> Directions for this task: Reproduce each record exactly, but exclude every picture.

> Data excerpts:
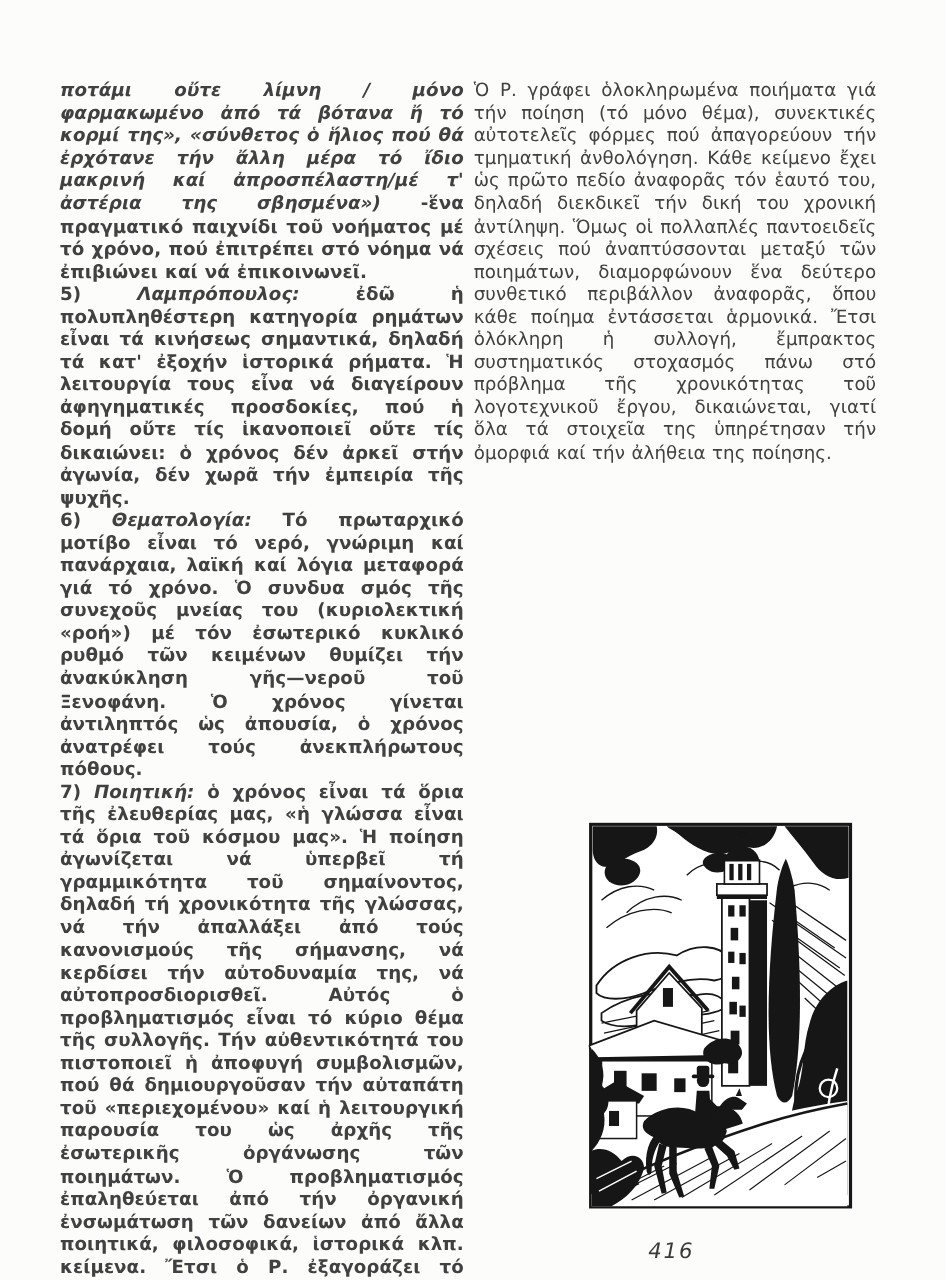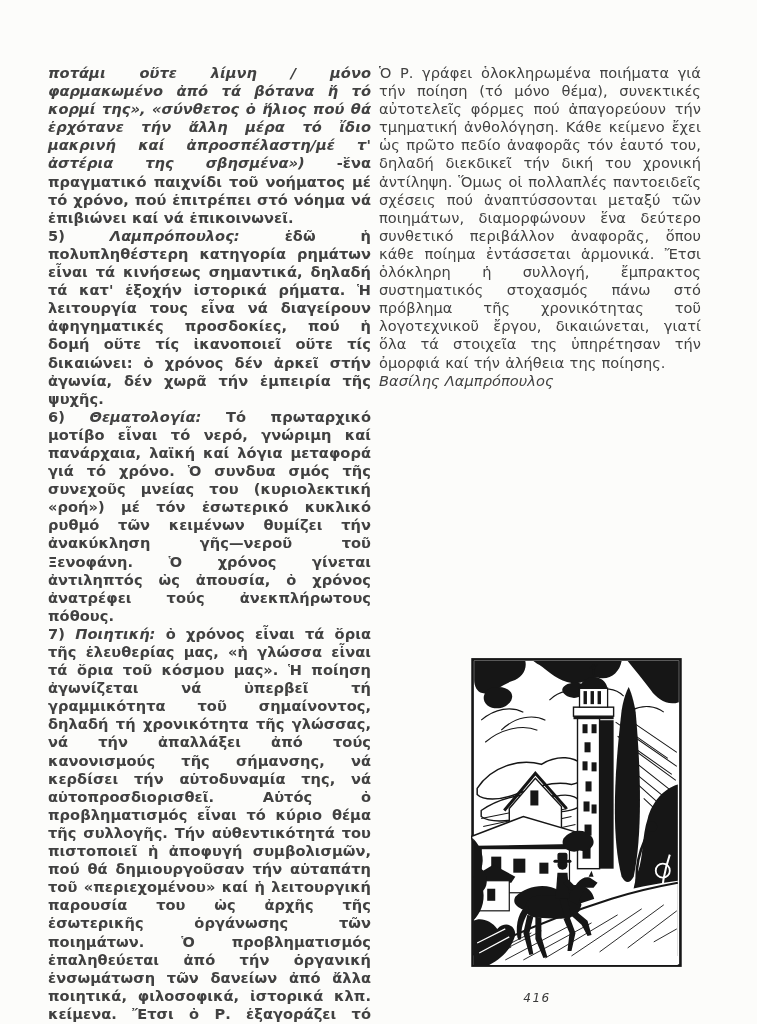--- a/index.html
+++ b/index.html
@@ -42,7 +42,6 @@
 
   <div class="col col-right">
     <p><span>Ὁ Ρ. γράφει ὁλοκληρωμένα ποιήματα γιά τήν ποίηση (τό μόνο θέμα), συνεκτικές αὐτοτελεῖς φόρμες πού ἀπαγορεύουν τήν τμηματική ἀνθολόγηση. Κάθε κείμενο ἔχει ὡς πρῶτο πεδίο ἀναφορᾶς τόν ἑαυτό του, δηλαδή διεκδικεῖ τήν δική του χρονική ἀντίληψη. Ὅμως οἱ πολλαπλές παντοειδεῖς σχέσεις πού ἀναπτύσσονται μεταξύ τῶν ποιημάτων, διαμορφώνουν ἕνα δεύτερο συνθετικό περιβάλλον ἀναφορᾶς, ὅπου κάθε ποίημα ἐντάσσεται ἁρμονικά. Ἔτσι ὁλόκληρη ἡ συλλογή, ἔμπρακτος συστηματικός στοχασμός πάνω στό πρόβλημα τῆς χρονικότητας τοῦ λογοτεχνικοῦ ἔργου, δικαιώνεται, γιατί ὅλα τά στοιχεῖα της ὑπηρέτησαν τήν ὀμορφιά καί τήν ἀλήθεια  της ποίησης.</span></p>
-    <p class="byline">Βασίλης Λαμπρόπουλος</p>
   </div>
 
   <div class="illustration-wrap">

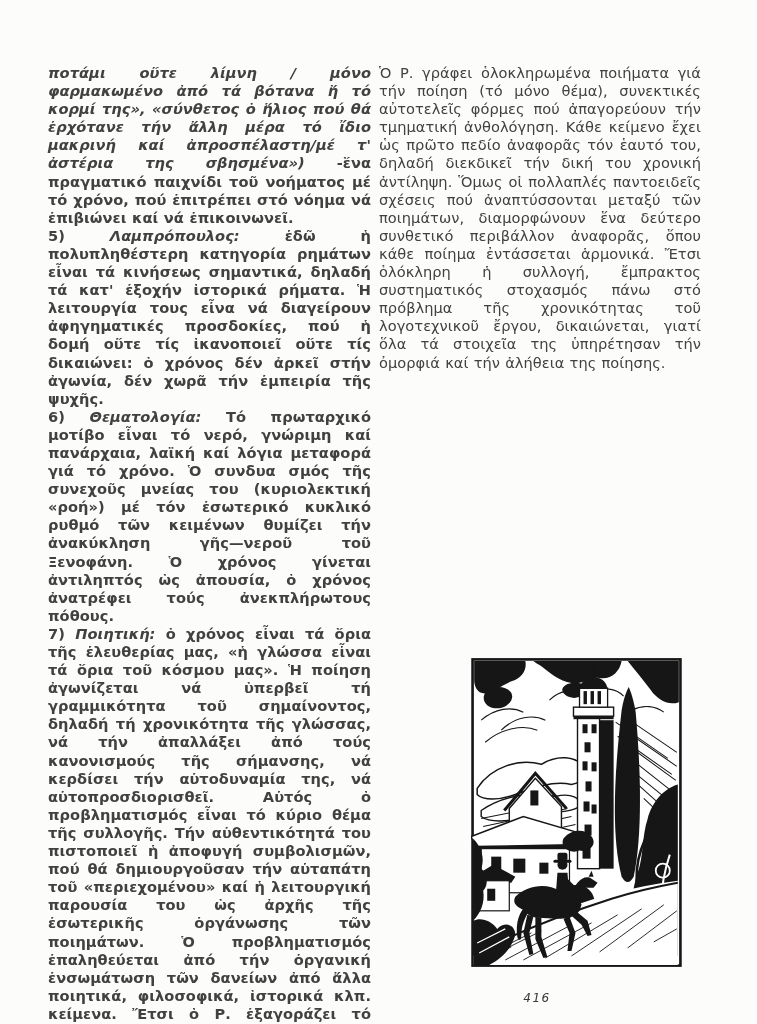--- a/index.html
+++ b/index.html
@@ -24,7 +24,7 @@
   .illustration-wrap svg{display:block;width:100%;height:100%;}
   .page-number{
     position:absolute;left:499px;top:991px;width:76px;
-    text-align:center;font-style:italic;font-size:12px;
+    text-align:center;font-style:italic;font-size:17px;
     letter-spacing:1.5px;color:#3a3a3a;
   }
 </style>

> Response:
--- a/index.html
+++ b/index.html
@@ -42,7 +42,6 @@
 
   <div class="col col-right">
     <p><span>Ὁ Ρ. γράφει ὁλοκληρωμένα ποιήματα γιά τήν ποίηση (τό μόνο θέμα), συνεκτικές αὐτοτελεῖς φόρμες πού ἀπαγορεύουν τήν τμηματική ἀνθολόγηση. Κάθε κείμενο ἔχει ὡς πρῶτο πεδίο ἀναφορᾶς τόν ἑαυτό του, δηλαδή διεκδικεῖ τήν δική του χρονική ἀντίληψη. Ὅμως οἱ πολλαπλές παντοειδεῖς σχέσεις πού ἀναπτύσσονται μεταξύ τῶν ποιημάτων, διαμορφώνουν ἕνα δεύτερο συνθετικό περιβάλλον ἀναφορᾶς, ὅπου κάθε ποίημα ἐντάσσεται ἁρμονικά. Ἔτσι ὁλόκληρη ἡ συλλογή, ἔμπρακτος συστηματικός στοχασμός πάνω στό πρόβλημα τῆς χρονικότητας τοῦ λογοτεχνικοῦ ἔργου, δικαιώνεται, γιατί ὅλα τά στοιχεῖα της ὑπηρέτησαν τήν ὀμορφιά καί τήν ἀλήθεια  της ποίησης.</span></p>
-    <p class="byline">Βασίλης Λαμπρόπουλος</p>
   </div>
 
   <div class="illustration-wrap">

--- a/index.html
+++ b/index.html
@@ -24,7 +24,7 @@
   .illustration-wrap svg{display:block;width:100%;height:100%;}
   .page-number{
     position:absolute;left:499px;top:991px;width:76px;
-    text-align:center;font-style:italic;font-size:12px;
+    text-align:center;font-style:italic;font-size:17px;
     letter-spacing:1.5px;color:#3a3a3a;
   }
 </style>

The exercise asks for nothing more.